• Description of the task:
From the line containing "(sk_test_...) | For payments" to the end of the records, print every line exactly, both ends included, and leave out the pictures.

• Task data:
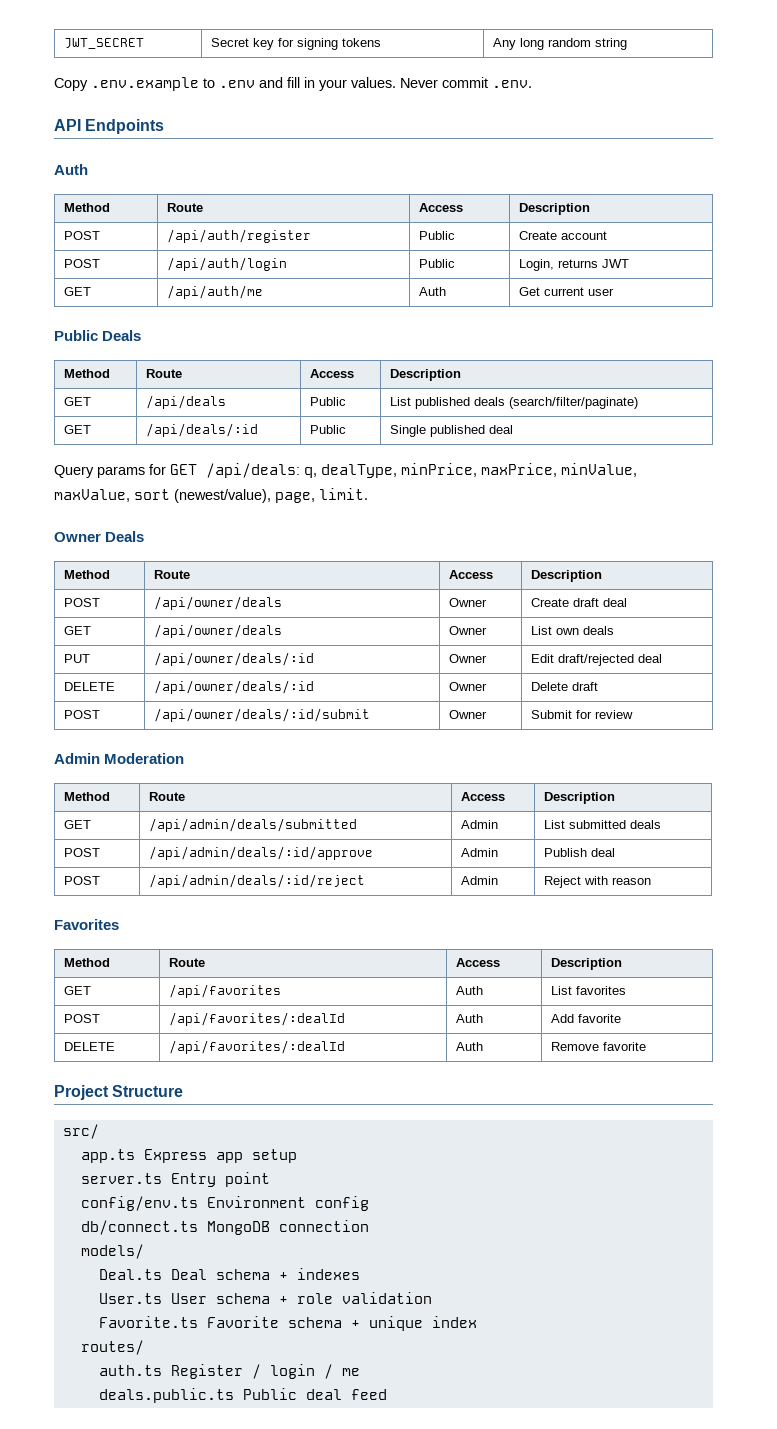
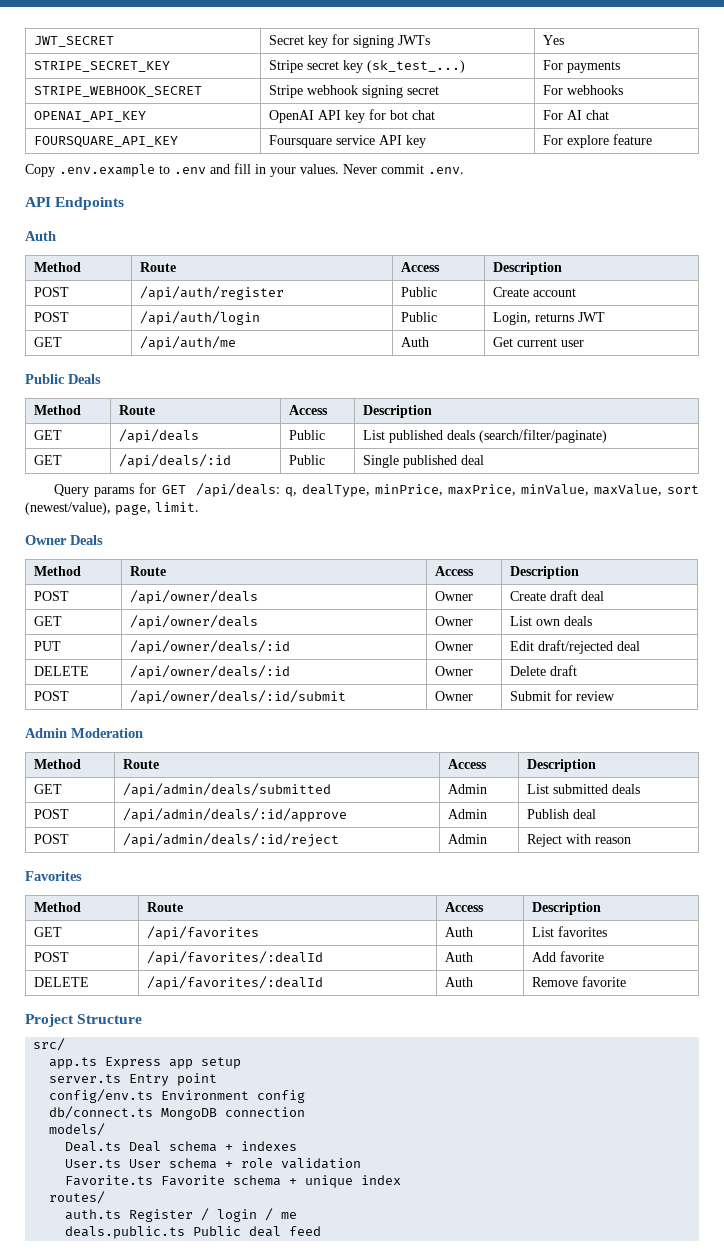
- JWT_SECRET | Secret key for signing tokens | Any long random string
+ JWT_SECRET | Secret key for signing JWTs | Yes
+ STRIPE_SECRET_KEY | Stripe secret key (sk_test_...) | For payments
+ STRIPE_WEBHOOK_SECRET | Stripe webhook signing secret | For webhooks
+ OPENAI_API_KEY | OpenAI API key for bot chat | For AI chat
+ FOURSQUARE_API_KEY | Foursquare service API key | For explore feature

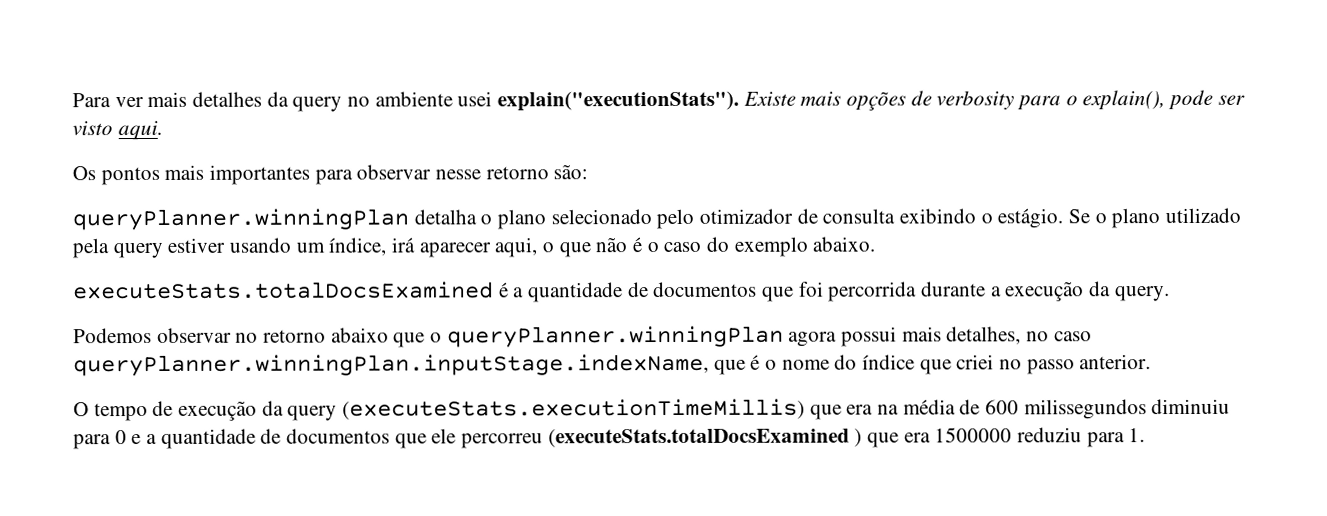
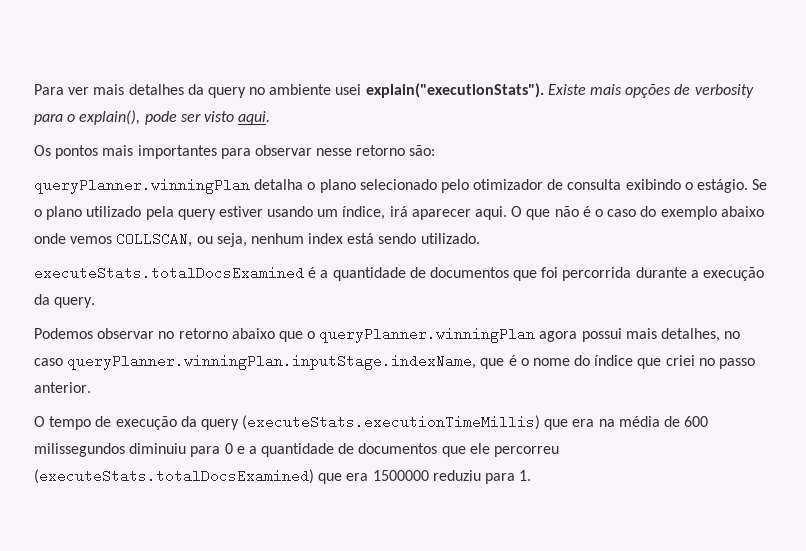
- Se o plano utilizado pela query estiver usando um índice, irá aparecer aqui, o que não é o caso do exemplo abaixo.
+ Se o plano utilizado pela query estiver usando um índice, irá aparecer aqui. O que não é o caso do exemplo abaixo onde vemos COLLSCAN, ou seja, nenhum index está sendo utilizado.
- O tempo de execução da query (executeStats.executionTimeMillis) que era na média de 600 milissegundos diminuiu para 0 e a quantidade de documentos que ele percorreu (executeStats.totalDocsExamined ) que era 1500000 reduziu para 1.
+ O tempo de execução da query (executeStats.executionTimeMillis) que era na média de 600 milissegundos diminuiu para 0 e a quantidade de documentos que ele percorreu (executeStats.totalDocsExamined) que era 1500000 reduziu para 1.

• Output for this exercise:
+ STRIPE_SECRET_KEY | Stripe secret key (sk_test_...) | For payments
+ STRIPE_WEBHOOK_SECRET | Stripe webhook signing secret | For webhooks
+ OPENAI_API_KEY | OpenAI API key for bot chat | For AI chat
+ FOURSQUARE_API_KEY | Foursquare service API key | For explore feature

- Se o plano utilizado pela query estiver usando um índice, irá aparecer aqui, o que não é o caso do exemplo abaixo.
+ Se o plano utilizado pela query estiver usando um índice, irá aparecer aqui. O que não é o caso do exemplo abaixo onde vemos COLLSCAN, ou seja, nenhum index está sendo utilizado.
- O tempo de execução da query (executeStats.executionTimeMillis) que era na média de 600 milissegundos diminuiu para 0 e a quantidade de documentos que ele percorreu (executeStats.totalDocsExamined ) que era 1500000 reduziu para 1.
+ O tempo de execução da query (executeStats.executionTimeMillis) que era na média de 600 milissegundos diminuiu para 0 e a quantidade de documentos que ele percorreu (executeStats.totalDocsExamined) que era 1500000 reduziu para 1.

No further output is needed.